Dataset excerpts
────────
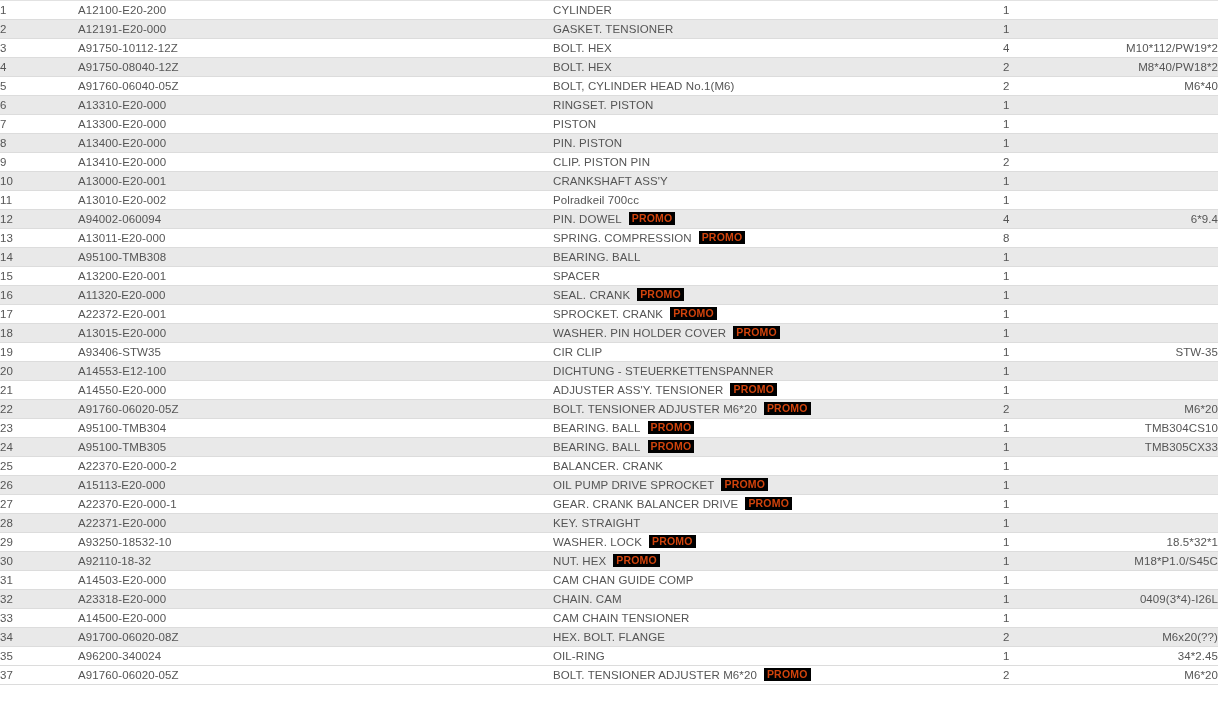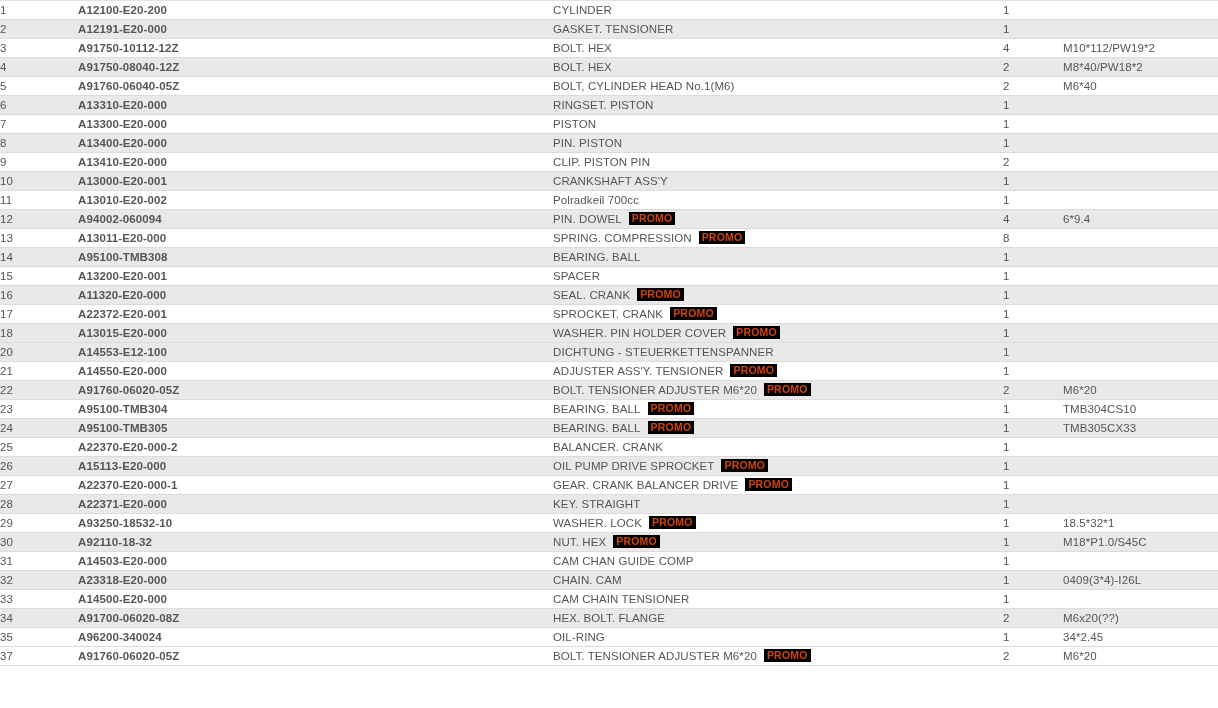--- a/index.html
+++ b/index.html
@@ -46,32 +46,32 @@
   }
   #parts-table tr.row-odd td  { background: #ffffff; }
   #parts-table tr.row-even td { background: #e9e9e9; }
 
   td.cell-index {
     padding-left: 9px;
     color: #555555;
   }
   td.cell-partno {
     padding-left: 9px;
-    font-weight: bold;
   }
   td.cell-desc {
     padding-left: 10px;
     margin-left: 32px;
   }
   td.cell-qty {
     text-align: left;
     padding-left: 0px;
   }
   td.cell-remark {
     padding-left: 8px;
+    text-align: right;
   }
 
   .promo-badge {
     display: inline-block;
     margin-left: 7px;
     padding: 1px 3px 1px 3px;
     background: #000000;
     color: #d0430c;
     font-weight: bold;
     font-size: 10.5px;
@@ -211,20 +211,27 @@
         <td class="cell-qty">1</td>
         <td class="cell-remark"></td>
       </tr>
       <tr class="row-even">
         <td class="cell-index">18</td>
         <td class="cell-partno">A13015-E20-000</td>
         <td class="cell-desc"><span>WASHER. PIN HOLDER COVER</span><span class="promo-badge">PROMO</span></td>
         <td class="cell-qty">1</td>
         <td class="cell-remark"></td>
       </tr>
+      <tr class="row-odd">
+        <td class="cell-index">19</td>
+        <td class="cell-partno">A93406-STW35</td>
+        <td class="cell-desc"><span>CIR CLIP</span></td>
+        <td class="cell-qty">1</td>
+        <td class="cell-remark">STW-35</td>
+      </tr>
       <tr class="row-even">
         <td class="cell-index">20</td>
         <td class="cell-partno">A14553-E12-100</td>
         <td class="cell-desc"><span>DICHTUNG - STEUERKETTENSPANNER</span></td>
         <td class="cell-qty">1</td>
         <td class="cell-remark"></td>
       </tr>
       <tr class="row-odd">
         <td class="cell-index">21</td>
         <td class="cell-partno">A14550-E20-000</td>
────────
WHAT THE TASK ASKS
Every line of the data should be copied as it stands, without the images.

OUTPUT BELOW
--- a/index.html
+++ b/index.html
@@ -46,32 +46,32 @@
   }
   #parts-table tr.row-odd td  { background: #ffffff; }
   #parts-table tr.row-even td { background: #e9e9e9; }
 
   td.cell-index {
     padding-left: 9px;
     color: #555555;
   }
   td.cell-partno {
     padding-left: 9px;
-    font-weight: bold;
   }
   td.cell-desc {
     padding-left: 10px;
     margin-left: 32px;
   }
   td.cell-qty {
     text-align: left;
     padding-left: 0px;
   }
   td.cell-remark {
     padding-left: 8px;
+    text-align: right;
   }
 
   .promo-badge {
     display: inline-block;
     margin-left: 7px;
     padding: 1px 3px 1px 3px;
     background: #000000;
     color: #d0430c;
     font-weight: bold;
     font-size: 10.5px;
@@ -211,20 +211,27 @@
         <td class="cell-qty">1</td>
         <td class="cell-remark"></td>
       </tr>
       <tr class="row-even">
         <td class="cell-index">18</td>
         <td class="cell-partno">A13015-E20-000</td>
         <td class="cell-desc"><span>WASHER. PIN HOLDER COVER</span><span class="promo-badge">PROMO</span></td>
         <td class="cell-qty">1</td>
         <td class="cell-remark"></td>
       </tr>
+      <tr class="row-odd">
+        <td class="cell-index">19</td>
+        <td class="cell-partno">A93406-STW35</td>
+        <td class="cell-desc"><span>CIR CLIP</span></td>
+        <td class="cell-qty">1</td>
+        <td class="cell-remark">STW-35</td>
+      </tr>
       <tr class="row-even">
         <td class="cell-index">20</td>
         <td class="cell-partno">A14553-E12-100</td>
         <td class="cell-desc"><span>DICHTUNG - STEUERKETTENSPANNER</span></td>
         <td class="cell-qty">1</td>
         <td class="cell-remark"></td>
       </tr>
       <tr class="row-odd">
         <td class="cell-index">21</td>
         <td class="cell-partno">A14550-E20-000</td>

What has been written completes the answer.